All of the data, word for word and free of pictures, is the expected result.

== RECORDS FOR THIS EXERCISE ==
# # # # #
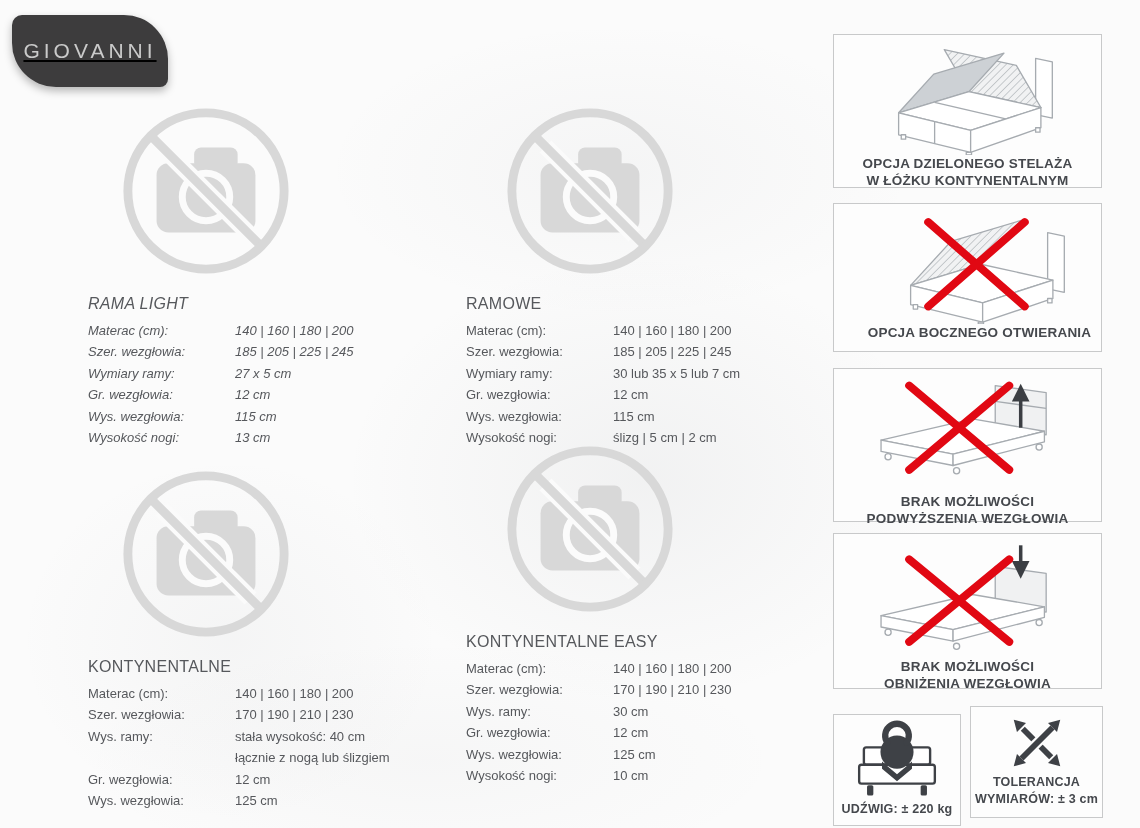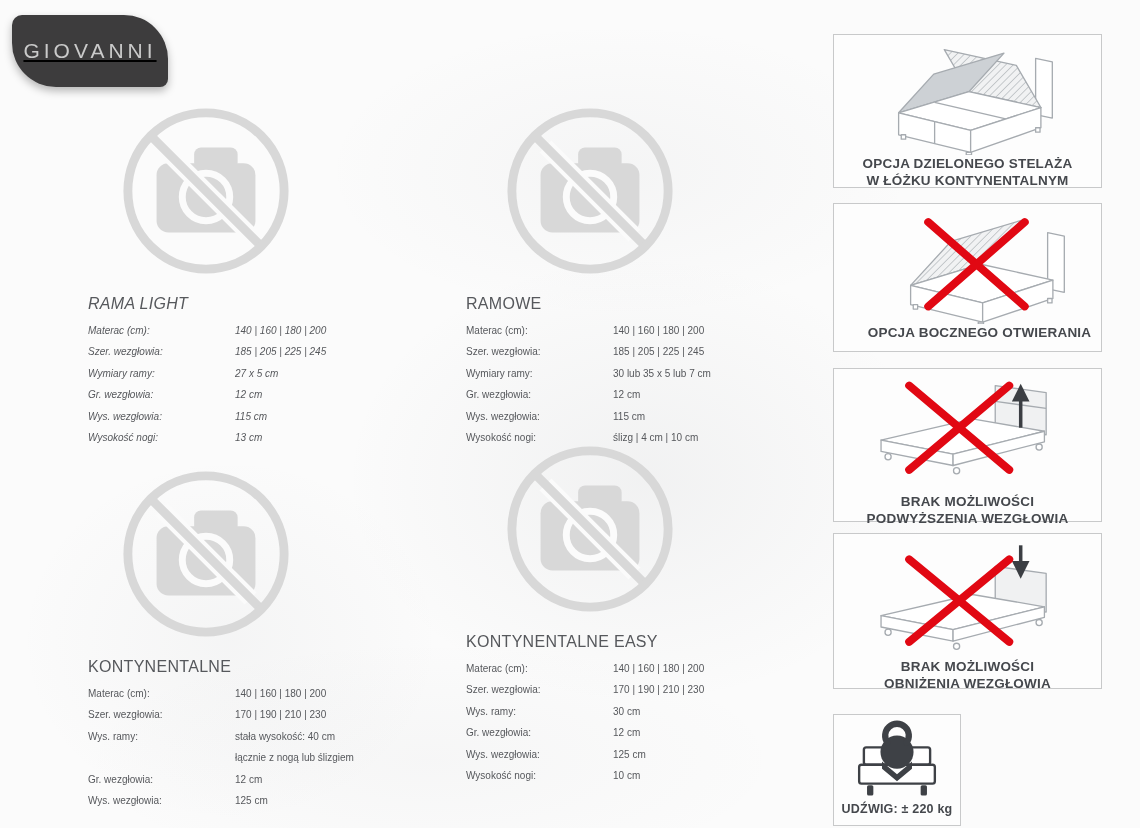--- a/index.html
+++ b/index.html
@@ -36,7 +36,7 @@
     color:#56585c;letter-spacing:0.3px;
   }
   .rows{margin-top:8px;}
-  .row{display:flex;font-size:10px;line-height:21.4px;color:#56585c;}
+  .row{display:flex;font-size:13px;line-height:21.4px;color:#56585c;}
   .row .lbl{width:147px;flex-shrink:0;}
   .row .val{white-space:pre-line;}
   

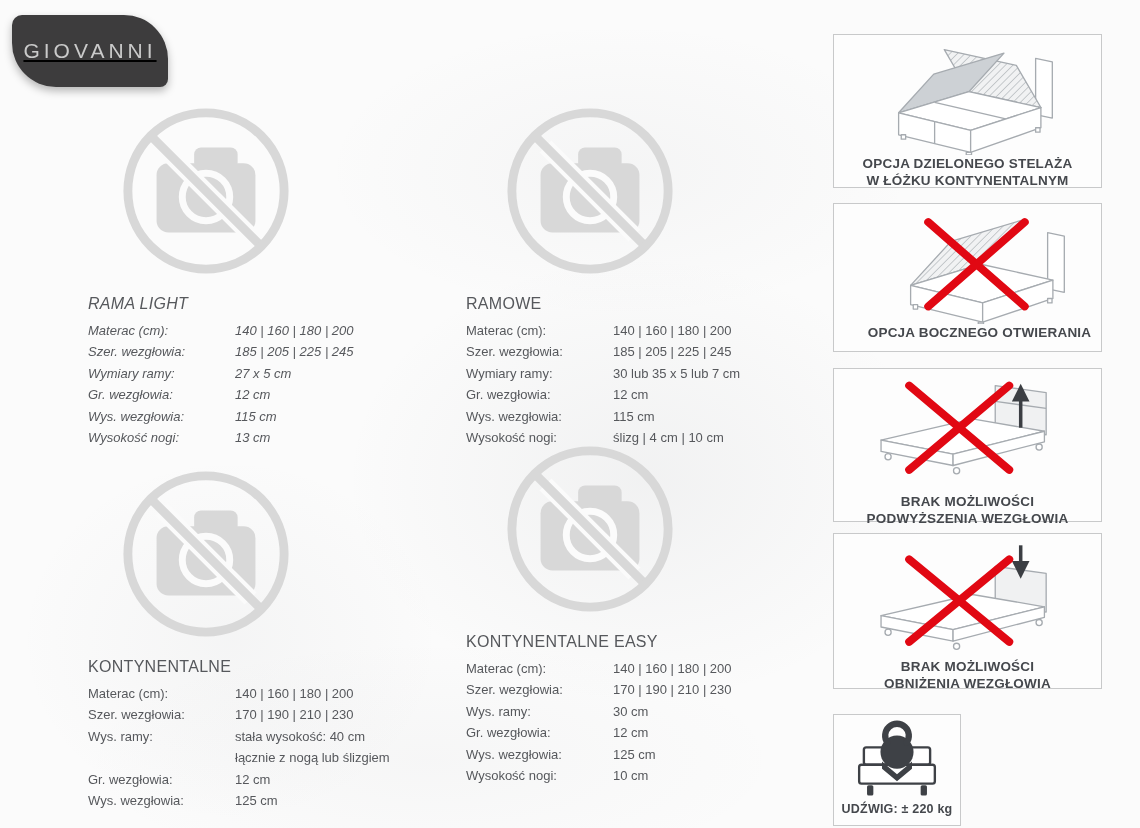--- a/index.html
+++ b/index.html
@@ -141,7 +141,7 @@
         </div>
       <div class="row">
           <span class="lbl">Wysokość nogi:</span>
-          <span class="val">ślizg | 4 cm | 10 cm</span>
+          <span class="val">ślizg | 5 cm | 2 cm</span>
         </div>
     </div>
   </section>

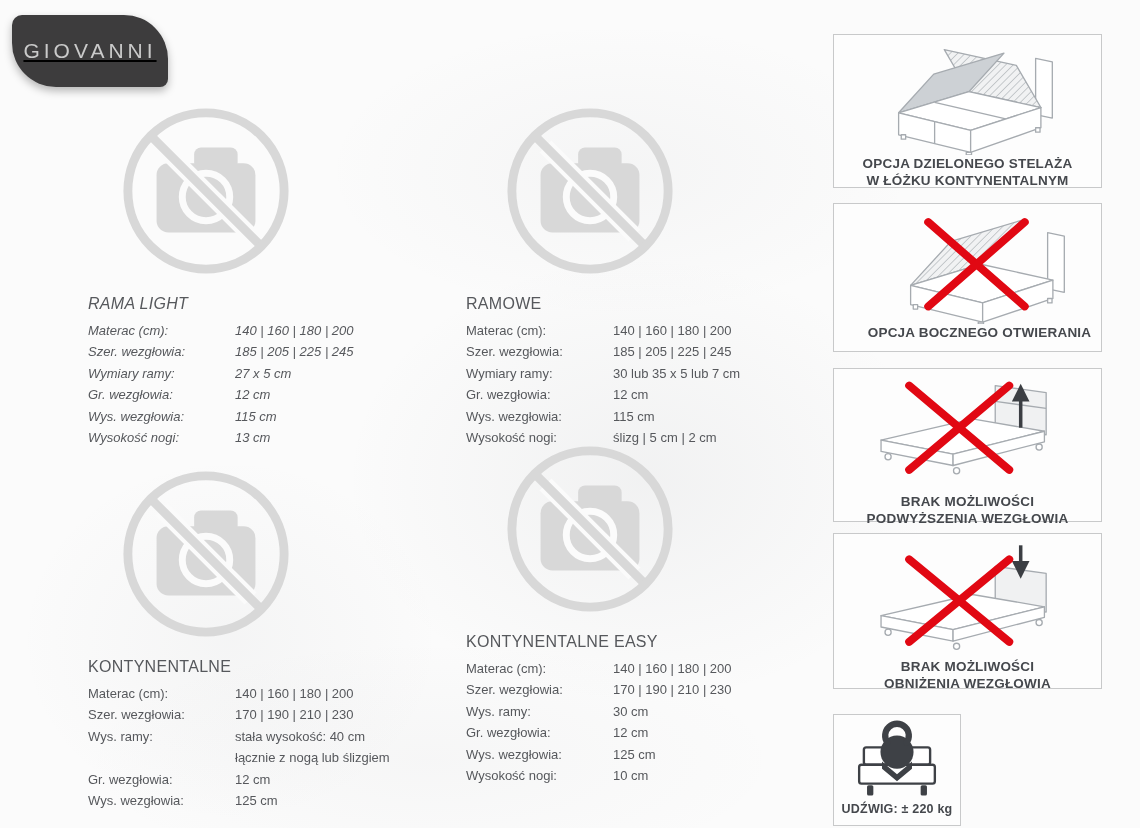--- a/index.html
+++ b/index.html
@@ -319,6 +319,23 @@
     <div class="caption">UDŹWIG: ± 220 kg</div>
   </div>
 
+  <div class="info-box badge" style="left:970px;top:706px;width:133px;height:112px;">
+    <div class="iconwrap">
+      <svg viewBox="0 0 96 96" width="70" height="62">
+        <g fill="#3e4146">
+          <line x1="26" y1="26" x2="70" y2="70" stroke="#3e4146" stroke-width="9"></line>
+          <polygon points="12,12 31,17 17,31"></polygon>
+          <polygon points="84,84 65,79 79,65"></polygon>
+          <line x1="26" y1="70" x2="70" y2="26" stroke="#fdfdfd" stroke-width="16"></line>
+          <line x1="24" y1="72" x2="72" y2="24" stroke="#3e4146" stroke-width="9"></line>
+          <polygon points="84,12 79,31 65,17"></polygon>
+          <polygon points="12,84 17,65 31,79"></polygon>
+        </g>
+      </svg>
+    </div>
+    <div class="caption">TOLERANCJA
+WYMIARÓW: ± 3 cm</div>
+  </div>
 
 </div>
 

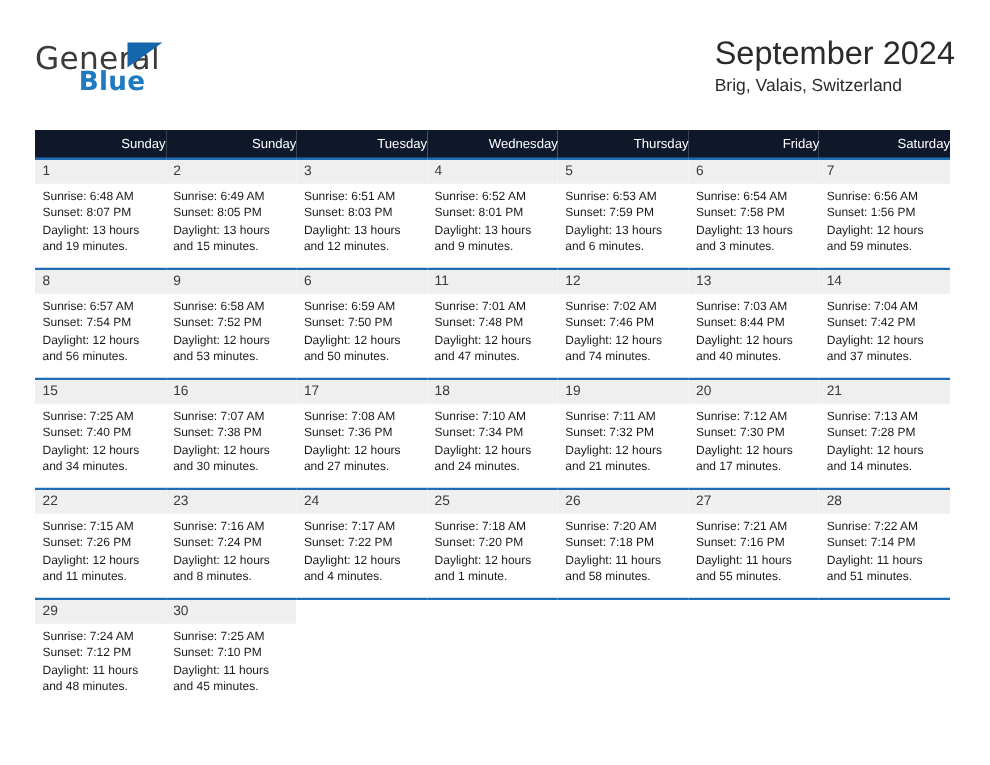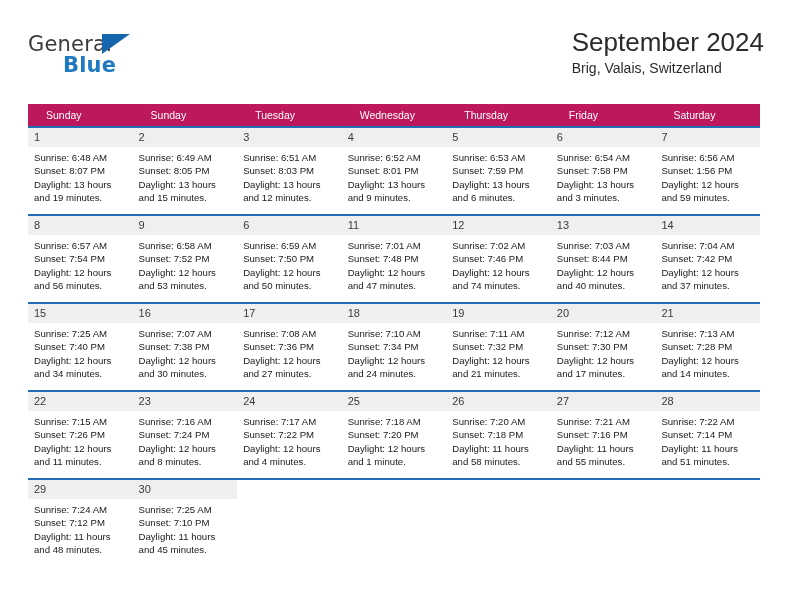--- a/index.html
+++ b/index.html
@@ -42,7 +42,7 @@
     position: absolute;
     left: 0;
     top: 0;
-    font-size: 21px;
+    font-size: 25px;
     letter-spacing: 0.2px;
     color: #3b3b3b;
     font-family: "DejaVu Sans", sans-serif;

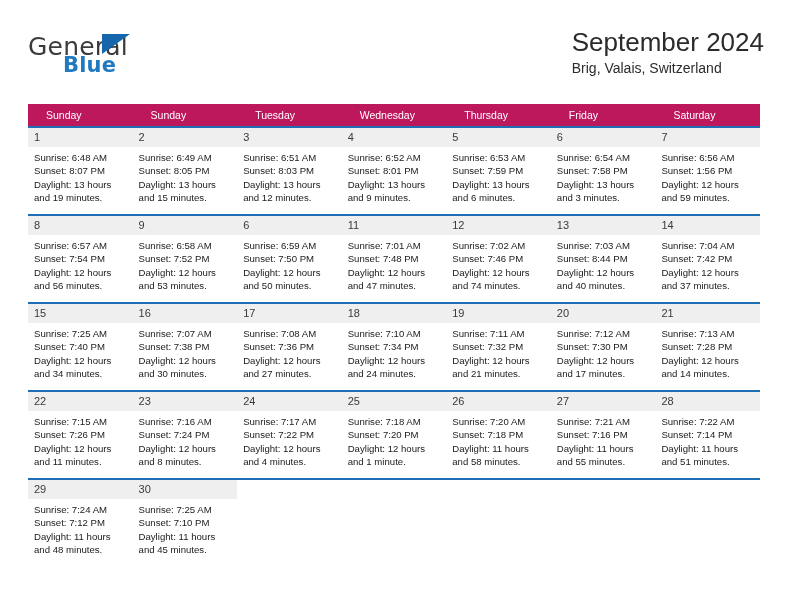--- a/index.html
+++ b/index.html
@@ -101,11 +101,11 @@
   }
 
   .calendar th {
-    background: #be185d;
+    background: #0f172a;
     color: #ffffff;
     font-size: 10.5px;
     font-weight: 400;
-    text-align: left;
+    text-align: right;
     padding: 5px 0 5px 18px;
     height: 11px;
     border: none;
# # # # #
== OUTPUT OF THE TASK ==
--- a/index.html
+++ b/index.html
@@ -36,7 +36,7 @@
     color:#56585c;letter-spacing:0.3px;
   }
   .rows{margin-top:8px;}
-  .row{display:flex;font-size:10px;line-height:21.4px;color:#56585c;}
+  .row{display:flex;font-size:13px;line-height:21.4px;color:#56585c;}
   .row .lbl{width:147px;flex-shrink:0;}
   .row .val{white-space:pre-line;}
   

--- a/index.html
+++ b/index.html
@@ -141,7 +141,7 @@
         </div>
       <div class="row">
           <span class="lbl">Wysokość nogi:</span>
-          <span class="val">ślizg | 4 cm | 10 cm</span>
+          <span class="val">ślizg | 5 cm | 2 cm</span>
         </div>
     </div>
   </section>

--- a/index.html
+++ b/index.html
@@ -319,6 +319,23 @@
     <div class="caption">UDŹWIG: ± 220 kg</div>
   </div>
 
+  <div class="info-box badge" style="left:970px;top:706px;width:133px;height:112px;">
+    <div class="iconwrap">
+      <svg viewBox="0 0 96 96" width="70" height="62">
+        <g fill="#3e4146">
+          <line x1="26" y1="26" x2="70" y2="70" stroke="#3e4146" stroke-width="9"></line>
+          <polygon points="12,12 31,17 17,31"></polygon>
+          <polygon points="84,84 65,79 79,65"></polygon>
+          <line x1="26" y1="70" x2="70" y2="26" stroke="#fdfdfd" stroke-width="16"></line>
+          <line x1="24" y1="72" x2="72" y2="24" stroke="#3e4146" stroke-width="9"></line>
+          <polygon points="84,12 79,31 65,17"></polygon>
+          <polygon points="12,84 17,65 31,79"></polygon>
+        </g>
+      </svg>
+    </div>
+    <div class="caption">TOLERANCJA
+WYMIARÓW: ± 3 cm</div>
+  </div>
 
 </div>
 

--- a/index.html
+++ b/index.html
@@ -42,7 +42,7 @@
     position: absolute;
     left: 0;
     top: 0;
-    font-size: 21px;
+    font-size: 25px;
     letter-spacing: 0.2px;
     color: #3b3b3b;
     font-family: "DejaVu Sans", sans-serif;

--- a/index.html
+++ b/index.html
@@ -101,11 +101,11 @@
   }
 
   .calendar th {
-    background: #be185d;
+    background: #0f172a;
     color: #ffffff;
     font-size: 10.5px;
     font-weight: 400;
-    text-align: left;
+    text-align: right;
     padding: 5px 0 5px 18px;
     height: 11px;
     border: none;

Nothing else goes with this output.